Capewell, 23, said the doctors refused to even examine Jayden who went on to live for two hours before dying in her arms. She said he was breathing unaided, had a strong heartbeat and was even moving his arms and legs, but medics refused to admit him to a special care baby unit.
Now she is fighting fo new guidelines. The guidance, drawn up by the Nuffield Council, is not compulsory but advises doctors that medical intervention for very premature children is not in the best interests of the baby, and is not ‘standard practice’.
A trust spokesman said: ‘Like other acute hospitals, we follow national guidance from the British Association of Perinatal Medicine regarding premature birth.
According to Capewell, she kept asking for the doctors but the midwife said, “They won’t come and help, sweetie. Make the best of the time you have with him”‘ So she took pictures and held him until he passed away a few hours later.
She was told that because she had not reached 22 weeks, she was not allowed injections to try to stop the labor, or a steroid injection to help to strengthen her baby’s lungs. Instead, she was told to treat the labor as a miscarriage, not a birth, and to expect her baby to be born with serious deformities or even to be still-born.
After finally talking to a pediatrician, she begged, ‘You have got to help’, only for him to respond: ‘No we don’t.’
Right before delivery, a minister came in and started going over funeral arrangements. She said: ‘I was sitting there, reading this leaflet about planning a funeral and thinking, this is my baby, he isn’t even born yet, let alone dead.’
After his death she even had to argue with hospital officials for her right to receive birth and death certificates, which meant she could give her son a proper funeral.
Justice for Jayden: His mother is campaigning to change the law that took her son away from her before he was even born. She was shocked to discover that another child, born in the U.S. at 21 weeks and six days into her mother’s pregnancy, had survived.

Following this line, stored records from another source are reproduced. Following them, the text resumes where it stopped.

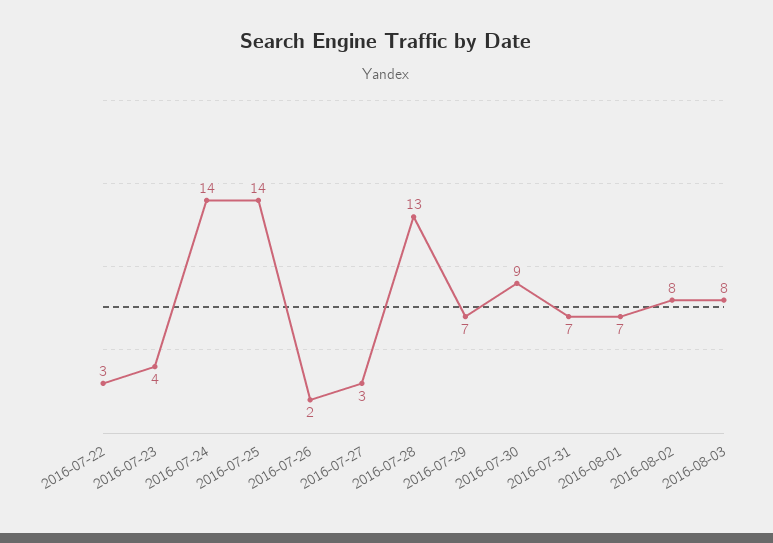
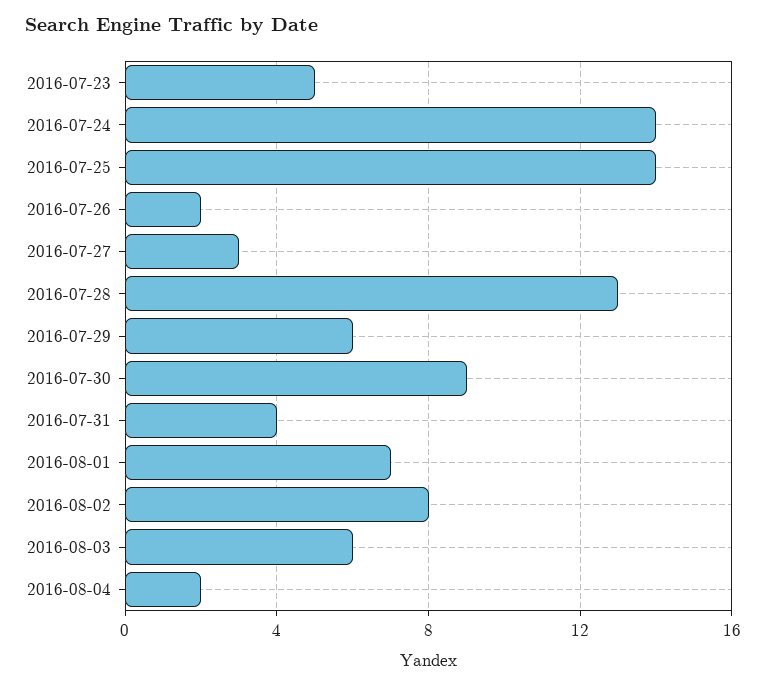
2016-07-22: 3 -> none
2016-07-23: 4 -> 5
2016-07-29: 7 -> 6
2016-07-31: 7 -> 4
2016-08-03: 8 -> 6
2016-08-04: none -> 2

Amillia Taylor was born in Florida in 2006 and celebrated her third birthday last October. She is the youngest premature baby to survive.
Thousands of women have experienced this. The doctors say the babies won’t survive but how do they know if they are not giving them a chance?’

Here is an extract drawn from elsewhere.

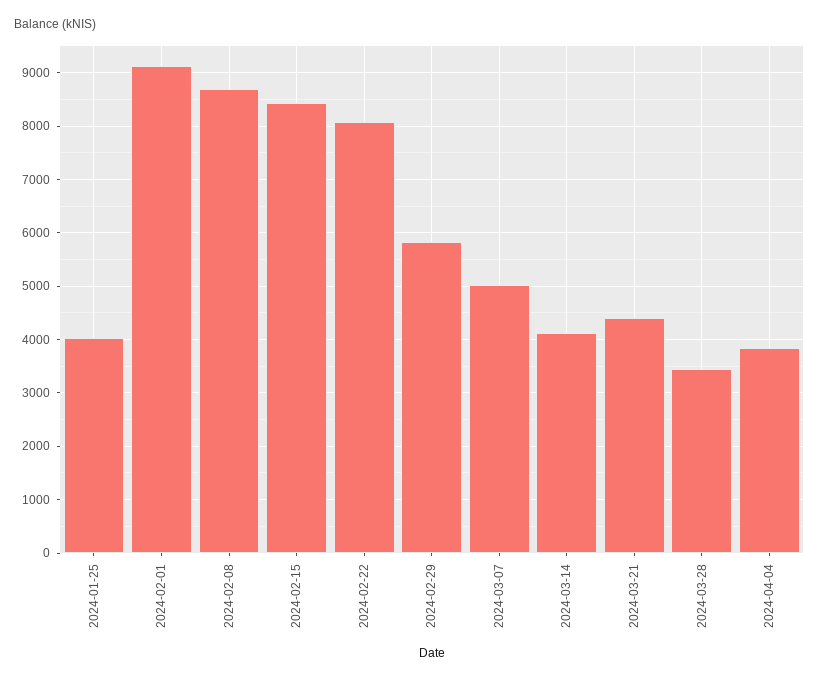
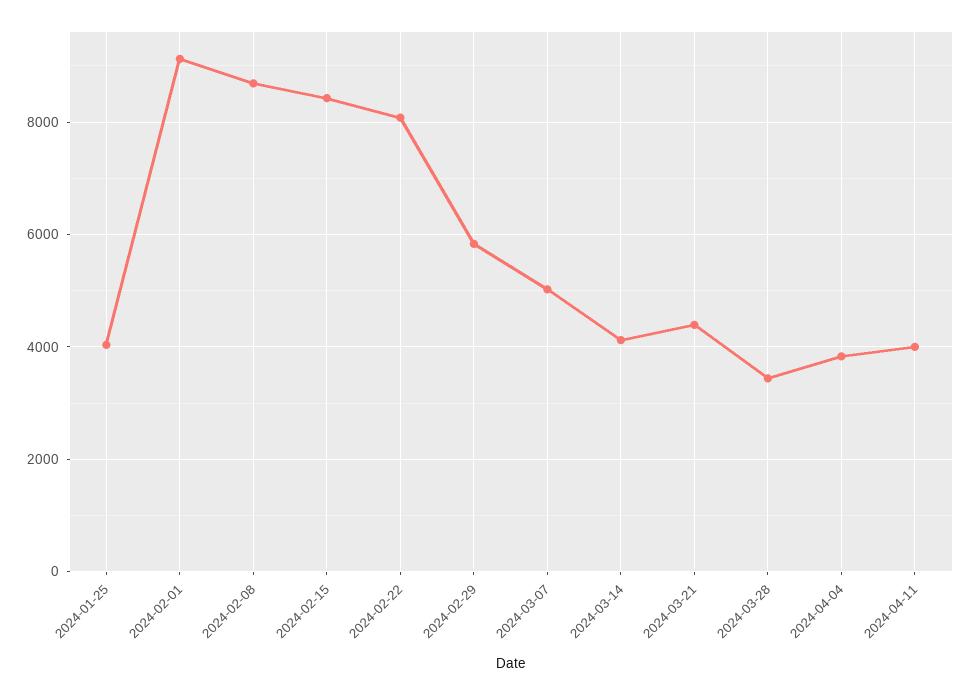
2024-04-11: none -> 4000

Medical experts say babies born before 23 weeks are simply too under-developed to survive, and that to use aggressive treatment methods would only prolong their suffering, or inflict pain.
After the survival of Amillia Taylor, there has been much debate on abortion limits. Some argued that if a baby could survive at 22 weeks then the time limit on abortions should be reduced.

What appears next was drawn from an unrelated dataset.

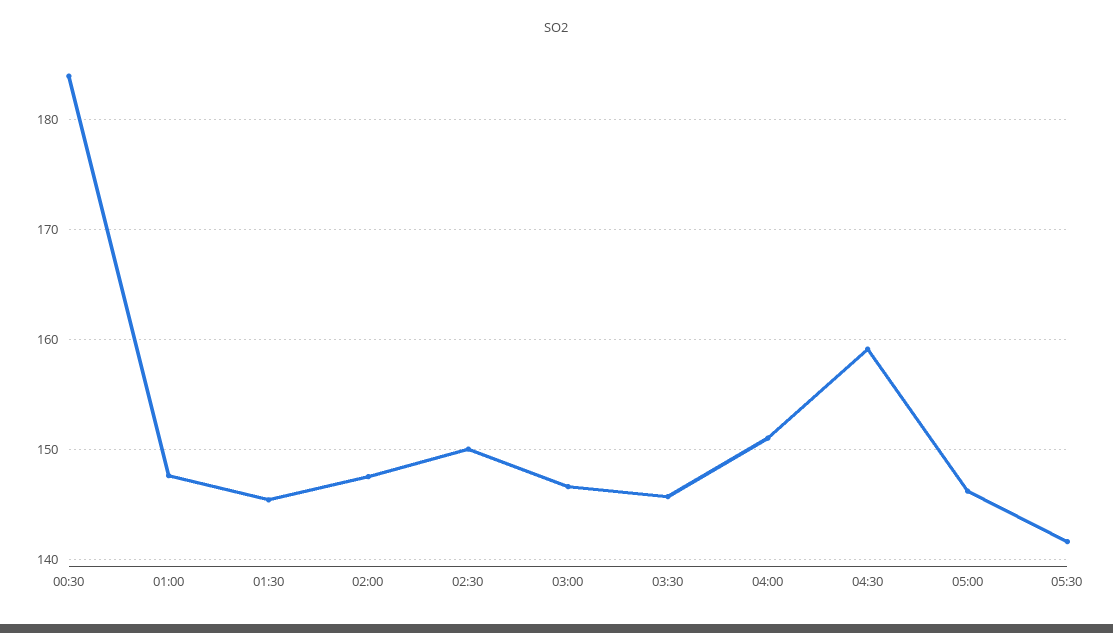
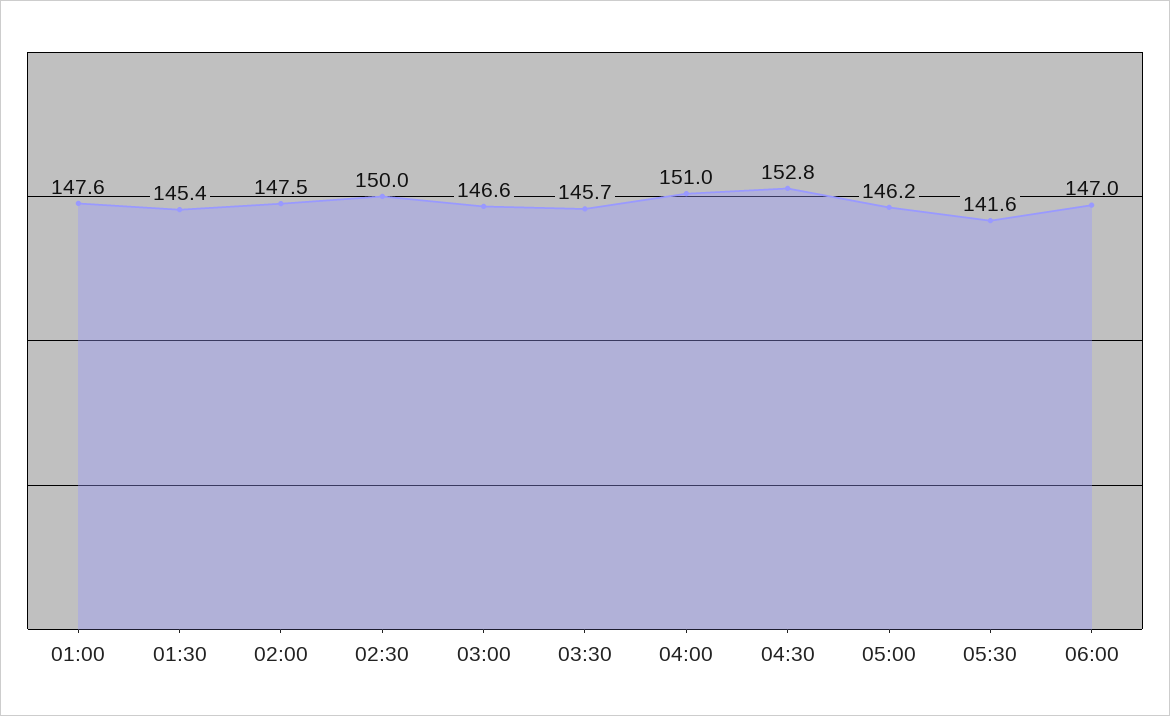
00:30: 184 -> none
04:30: 159 -> 152.8
06:00: none -> 147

The argument, which was lost in Parliament, followed a cut to the time limit in 1990 when politicians reduced it from 28 weeks to 24 weeks, in line with scientific evidence that a fetus could survive outside the womb at a younger age.
However, experts say cases like Amillia’s are rare, and can raise false expectations about survival rates.
Studies show that only 1 percent of babies born before 23 weeks survive, and many suffer serious disabilities.
I was just outraged when I heard this. A baby is not a fetus. It is a tiny person, no matter how young. This makes me wonder what will happen here with the new healthcare bill. What do you think?